Berarti, yang dibutuhkan
untuk menegakkan bisnis sebagai sebuah profesi yang etis adalah prinsip-prinsip etis untuk berbisnis yang
baik tetapi juga sebuah kerangka legal-politis yang kondusif untuk bisnis yang
baik dan beretika.
Perangkat legal-politis ini terdiri
dari aturan hukum yang mengatur kegiatan bisnis semua pihak secara adil dan
baik disertai dengan sebuah sistem pemerintahan yang efektif dalam menegakkan
aturan bisnis yang adil tadi. Tanpa itu, bisnis hanya akan menjadi sebuah
profesi kotor, penuh intrik, penuh tipu daya, penuh jual beli kekuasaan ekonomi
dan politik demi kepentingan segelintir orang dengan mengorbankan kepentingan,
bahkan hak masyarakat luas.
BAB
II
PEMBAHASAN
2.1. Etika Terapan
Secara umum Etika dibagi menjadi:
2.1.1. Etika Umum
Berbicara mengenai norma dan nilai moral, kondisi-kondisi dasar bagi
manusia untuk bertindak secara etis, bagaiman manusia mengambil keputusan etis,
teori-teori etika, lembaga-lembaga normatif dan semacamnya. Etika Umum punya
lingkup yang luas karena menyoroti seluruh kehidupan manusia sejauh sebagai
manusia.
2.1.2. Etika Khusus
Penerapan prinsip-prinsip atau norma-norma moral dasar dalam bidang
kehidupan yang khusus. Etika Khusus dalam kaitan ini dianggap sebagai Etika
Terapan, karena aturan normatif yang bersifat umum diterapkan secara khusus
sesuai dengan kekhususan dan kekhasan bidang kehidupan dan kegiatan khusus
tertentu. Dapat dikatakan bahwa Etika Khusus merupakan kontekstualisasi aturan
moral umum dalam bidang dan situasi konkret. Etika Khusus dibagi menjadi tiga
bagian:
Ø Etika Individual,
lebih menyangkut kewajiban dan sikap manusia terhadap dirinya sendiri.

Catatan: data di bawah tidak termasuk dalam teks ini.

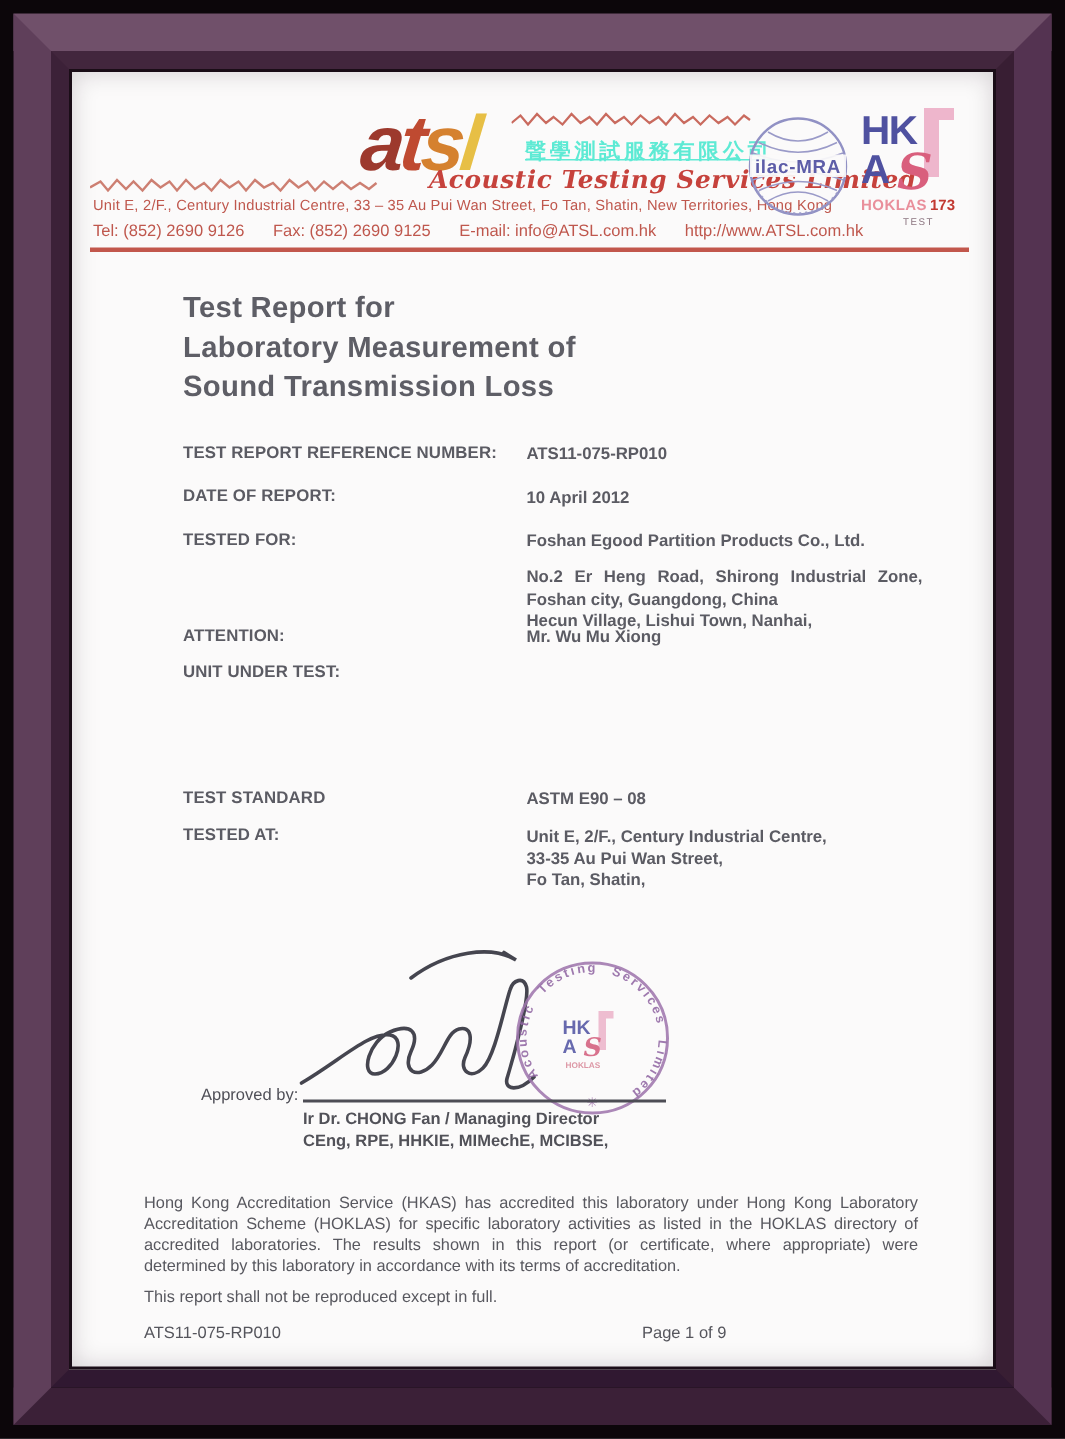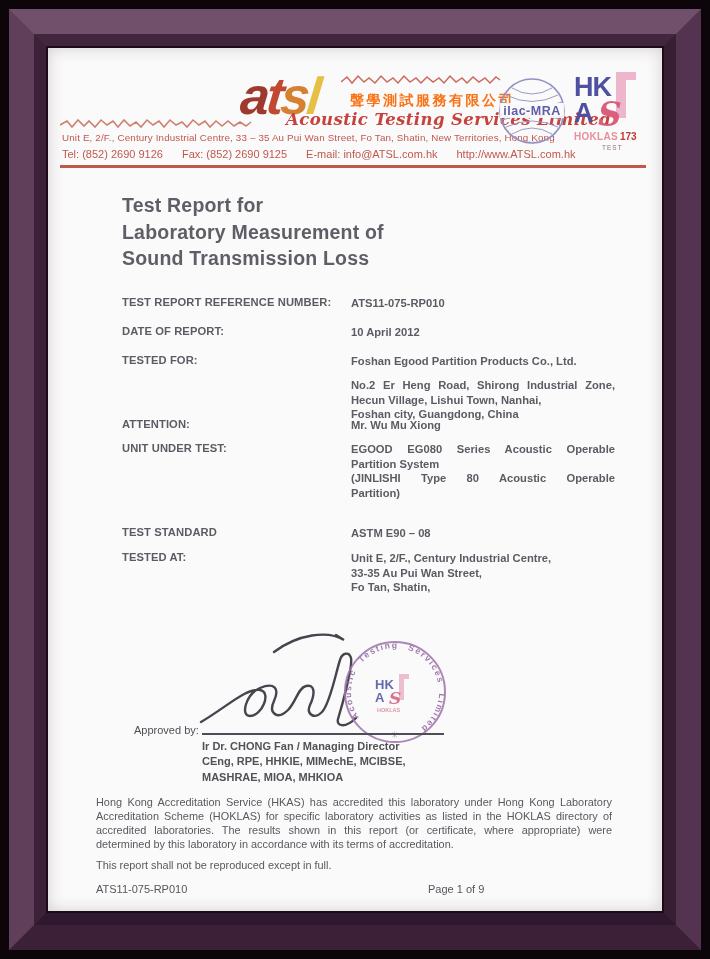--- a/index.html
+++ b/index.html
@@ -15,21 +15,21 @@
 
   .abs{position:absolute;}
   .red{color:#bf574d;}
   .nw{white-space:nowrap;}
   .jl{text-align:justify;text-align-last:justify;}
 
   
   .logo-word{left:193px;top:22px;font-style:italic;font-weight:900;font-size:52px;line-height:1;
              letter-spacing:-3px;transform:skewX(-6deg);}
   .logo-a{color:#9d392d;} .logo-t{color:#bf4a31;} .logo-s{color:#d5812f;} .logo-l{color:#e7bf45;}
-  .cn{left:302px;top:44px;font-size:14px;font-weight:700;letter-spacing:2.5px;color:#f97316;}
+  .cn{left:302px;top:44px;font-size:14px;font-weight:700;letter-spacing:2.5px;color:#5eead4;text-decoration:underline;}
   .script{left:238px;top:62px;font-family:"DejaVu Serif",serif;font-style:italic;font-weight:700;
           font-size:16.5px;color:#c6423c;letter-spacing:.4px;}
   .addr1{left:14px;top:84px;font-size:9.8px;letter-spacing:.15px;}
   .addr2{left:14px;top:100px;font-size:11px;display:flex;gap:19px;}
   .rule{left:12px;top:117px;width:586px;height:2.6px;background:#c2574c;}
 
   
   .title{left:74px;top:144px;font-size:19.5px;font-weight:700;line-height:26.5px;color:#5e5e66;letter-spacing:.2px;}
   .lbl{left:74px;font-size:11.2px;font-weight:700;letter-spacing:.1px;}
   .val{left:303px;width:264px;font-size:11.2px;font-weight:700;line-height:14.6px;}
@@ -113,34 +113,28 @@
     <div class="abs val nw" style="top:248px">ATS11-075-RP010</div>
 
     <div class="abs lbl" style="top:277px">DATE OF REPORT:</div>
     <div class="abs val nw" style="top:277px">10 April 2012</div>
 
     <div class="abs lbl" style="top:306px">TESTED FOR:</div>
     <div class="abs val nw" style="top:306px">Foshan Egood Partition Products Co., Ltd.</div>
 
     <div class="abs val" style="top:330px">
       <div class="jl">No.2 Er Heng Road, Shirong Industrial Zone,</div>
+      <div class="nw">Foshan city, Guangdong, China</div>
       <div class="nw">Hecun Village, Lishui Town, Nanhai,</div>
-      <div class="nw">Foshan city, Guangdong, China</div>
     </div>
 
     <div class="abs lbl" style="top:370px">ATTENTION:</div>
     <div class="abs val nw" style="top:370px">Mr. Wu Mu Xiong</div>
 
     <div class="abs lbl" style="top:394px">UNIT UNDER TEST:</div>
-    <div class="abs val" style="top:394px">
-      <div class="jl">EGOOD EG080 Series Acoustic Operable</div>
-      <div class="nw">Partition System</div>
-      <div class="jl">(JINLISHI Type 80 Acoustic Operable</div>
-      <div class="nw">Partition)</div>
-    </div>
 
     <div class="abs lbl" style="top:478px">TEST STANDARD</div>
     <div class="abs val nw" style="top:478px">ASTM E90 – 08</div>
 
     <div class="abs lbl" style="top:503px">TESTED AT:</div>
     <div class="abs val" style="top:503px">
       <div class="nw">Unit E, 2/F., Century Industrial Centre,</div>
       <div class="nw">33-35 Au Pui Wan Street,</div>
       <div class="nw">Fo Tan, Shatin,</div>
     </div>
@@ -168,21 +162,20 @@
       <text x="36" y="66" font-size="13" font-weight="900" fill="#5356a4" font-family="Liberation Sans, sans-serif">A</text>
       <text x="50" y="68" font-size="17" font-style="italic" font-weight="700" fill="#d4607e" font-family="DejaVu Serif, serif">S</text>
       <text x="38" y="76" font-size="5.5" font-weight="700" fill="#d98a9a" font-family="Liberation Sans, sans-serif">HOKLAS</text>
     </svg>
 
     <div class="abs appr">Approved by:</div>
     <div class="abs sigline"></div>
     <div class="abs name">
       <div class="nw">Ir Dr. CHONG Fan / Managing Director</div>
       <div class="nw">CEng, RPE, HHKIE, MIMechE, MCIBSE,</div>
-      <div class="nw">MASHRAE, MIOA, MHKIOA</div>
     </div>
 
     <div class="abs para">
       <div class="jl">Hong Kong Accreditation Service (HKAS) has accredited this laboratory under Hong Kong Laboratory</div>
       <div class="jl">Accreditation Scheme (HOKLAS) for specific laboratory activities as listed in the HOKLAS directory of</div>
       <div class="jl">accredited laboratories. The results shown in this report (or certificate, where appropriate) were</div>
       <div class="nw">determined by this laboratory in accordance with its terms of accreditation.</div>
     </div>
     <div class="abs note nw">This report shall not be reproduced except in full.</div>
     <div class="abs repno nw">ATS11-075-RP010</div>

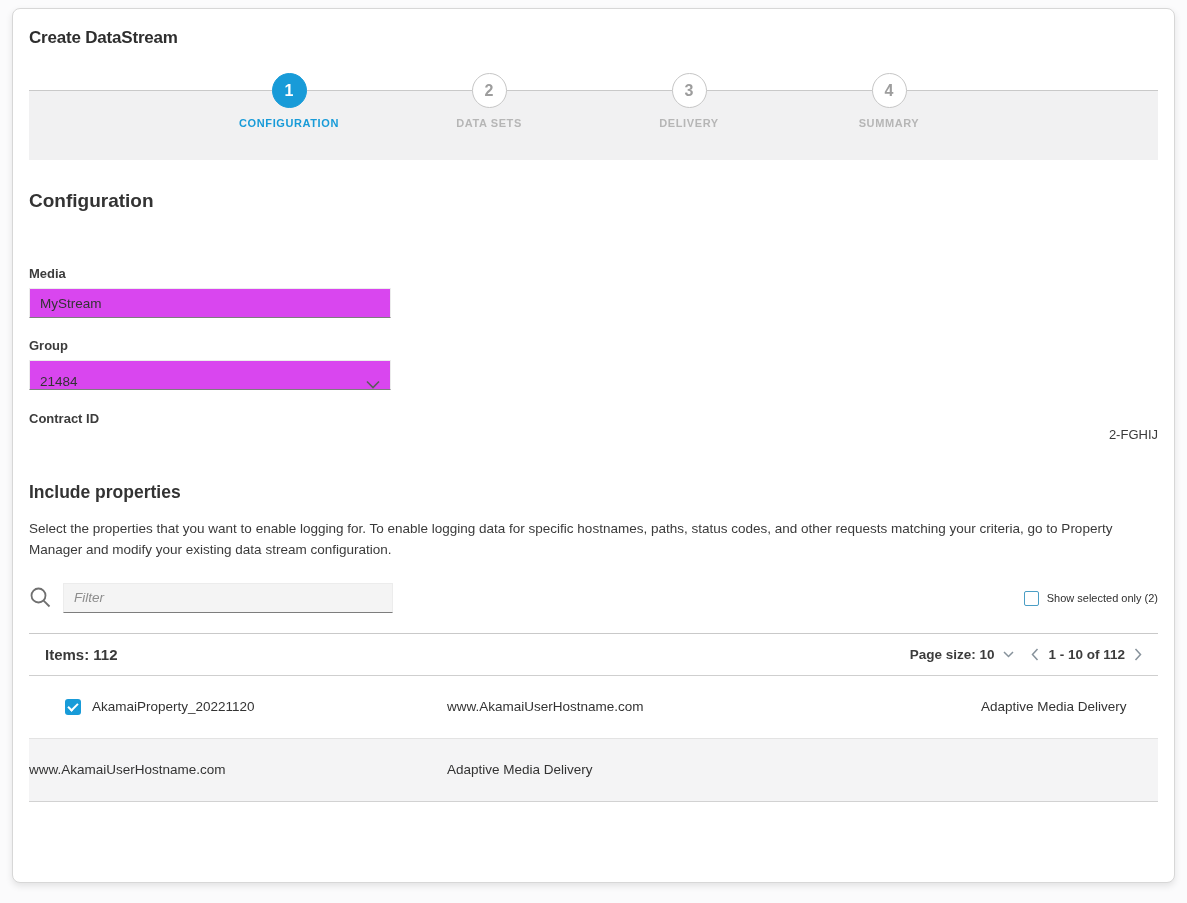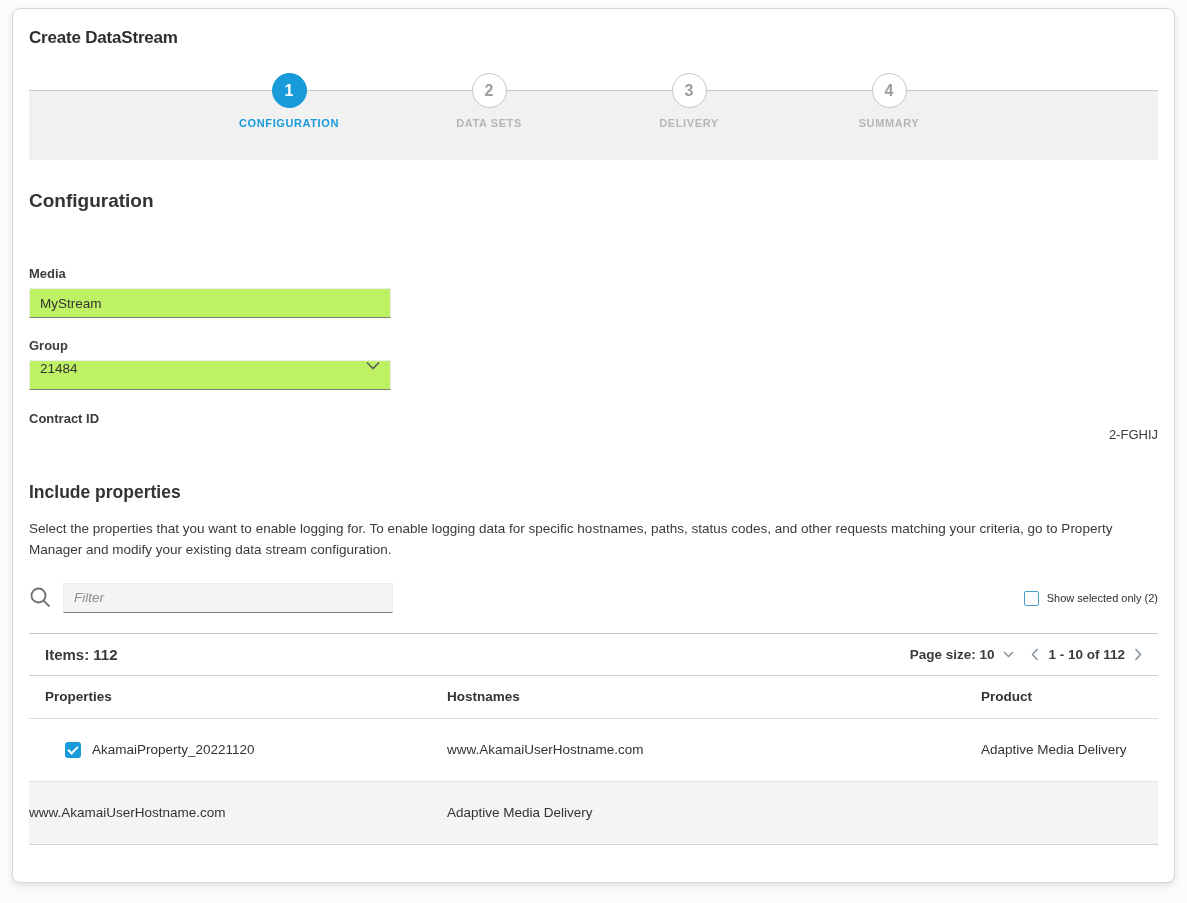--- a/index.html
+++ b/index.html
@@ -20,24 +20,24 @@
   .step[data-state="active"] .step-circle { background:#189bd8; border-color:#189bd8; color:#fff; }
   .step[data-state="active"] .step-label { color:#189bd8; }
 
   .section-heading { font-size:19px; font-weight:700; color:#333; margin:30px 16px 0; }
   .field { margin:0 16px; }
   .field-name { margin-top:54px; }
   .field-group { margin-top:20px; }
   .field-contract { margin-top:21px; }
   .field-label { display:block; font-size:13px; font-weight:700; color:#3c3c3c; }
   .text-input, .select-box {
-    margin-top:7px; width:362px; height:30px; background:#bef264;
+    margin-top:7px; width:362px; height:30px; background:#d946ef;
     border:1px solid #ececec; border-bottom:1px solid #7d7d7d;
     font-size:13.5px; color:#333; padding:0 10px; font-family:inherit; }
-  .select-box { display:flex; align-items:flex-start; justify-content:space-between; cursor:pointer; }
+  .select-box { display:flex; align-items:flex-end; justify-content:space-between; cursor:pointer; }
   .static-value { margin-top:1px; font-size:13px; color:#3a3a3a;text-align:right; }
 
   .sub-heading { font-size:17.5px; font-weight:700; margin:40px 16px 0; }
   .description { margin:16px 16px 0; font-size:13.5px; line-height:1.55; max-width:1085px; color:#3a3a3a; }
 
   .filter-row { display:flex; align-items:flex-end; justify-content:space-between; margin:22px 16px 0; }
   .filter-left { display:flex; align-items:center; gap:11px; }
   .filter-input { width:330px; height:30px; background:#f4f4f4; border:1px solid #ececec; border-bottom:1px solid #7d7d7d;
                   font-size:13.5px; padding:0 10px; font-family:inherit; color:#333; }
   .filter-input::placeholder { color:#8d8d8d; font-style:italic; }
@@ -152,25 +152,20 @@
         </button>
         <span>1 - 10 of 112</span>
         <button class="icon-btn">
           <svg width="8" height="13" viewBox="0 0 8 13">
               <polyline points="1.5,1 6.5,6.5 1.5,12" fill="none" stroke="#87929b" stroke-width="1.5"></polyline>
             </svg>
         </button>
       </div>
     </div>
 
-    <div class="table-header grid-cols">
-      <div class="th-first">Properties</div>
-      <div>Hostnames</div>
-      <div>Product</div>
-    </div>
 
     <div class="table-row grid-cols">
       <div class="row-first">
         <span class="cb-checked" data-checked="true"></span>
         <span>AkamaiProperty_20221120</span>
       </div>
       <div>www.AkamaiUserHostname.com</div>
       <div>Adaptive Media Delivery</div>
     </div>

Ø Etika Sosial, berbicara mengenai kewajiban dan hak, sikap dan
pola perilaku manusia sebagai makhluk sosial dlm interaksinya dengan sesamanya.
Ø Etika Lingkungan Hidup, berbicara mengenai hubungan antara
manusia baik sebagai kelompok dengan lingkungan alam yang lebih luas dalam
totalitasnya, dan juga hubungan antara manusia yang satu dengan manusia yang
lainnya yang berdampak langsung atau tidak langsung pada lingkungan hidup
secara keseluruhan, dapat berupa; Cabang dari etika sosial, menyangkut hubungan antara manusia dengan
manusia yang berdampak pada lingkungan. Berdiri
sendiri sebagai etika khusus, menyangkut hubungan antara manusia dengan
lingkungannya.
2.2. Etika Profesi
2.2.1. Pengertian
Profesi
Profesi dapat dirumuskan sebagai pekerjaan yang dilakukan sebagai nafkah
hidup dengan mengandalkan keahlian dan keterampilan yang tinggi dan dengan
melibatkan komitmen pribadi (moral) yang mendalam.
Orang
Profesional
adalah orang yang melakukan suatu
pekerjaan dan hidup dari pekerjaan itu dengan mengandalkan keahlian dan
keterampilan yang tinggi serta punya komitmen pribadi yang mendalam atas
pekerjaannya itu. Orang yang profesional adalah orang yang melakukan suatu
pekerjaan karena ahli di bidang tersebut dan meluangkan seluruh waktu, tenaga,
dan perhatiannya untuk pekerjan tersebut. Ada tiga hal yang membedakan
pekerjaan seorang profesional sebagai sebuah profesi dan pekerjaan sebagai
sebuah hobi. Pertama, pekerjaan sebagai hobi dijalankan terutama demi
kepuasan dan kepentingan pribadi. Kedua, pekerjaan sebagai hobi tidak
punya dampak dan kaitan langsung yang serius dengan kehidupan dan kepentingan
orang lain. Ketiga, pekerjaan sebagai hobi bukan merupakan sumber utama
dari nafkah hidupnya.
2.2.2.
Ciri-Ciri Profesi
2.2.2.1. Adanya keahlian dan ketrampilan khusus
Memungkinkan orang yang profesional itu mengenali dengan
cukup cepat dan tepat persoalan yang dihadapi serta solusi yang tepat untuk
itu. Dengan kata lain, pengetahuan dan keterampilan ini, memungkinkan orang
profesional itu menjalankan tugasnya dengan tingkat keberhasilan dan mutu yang
baik.
2.2.2.2. Adanya
komitmen moral yg tinggi
Komitmen moral ini biasanya dituangkan, khususnya untuk
profesi yang luhur dalam bentuk aturan khusus yang menjadi pegangan bagi setiap
orang yang mengemban profesi yang bersangkutan. Aturan main dalam menjalankan
atau mengemban profesi tersebut biasanya disebut Kode Etik, misalnya kode etik kedokteran, kode etik
pengacara, kode etik wartawan, dan sebagainya.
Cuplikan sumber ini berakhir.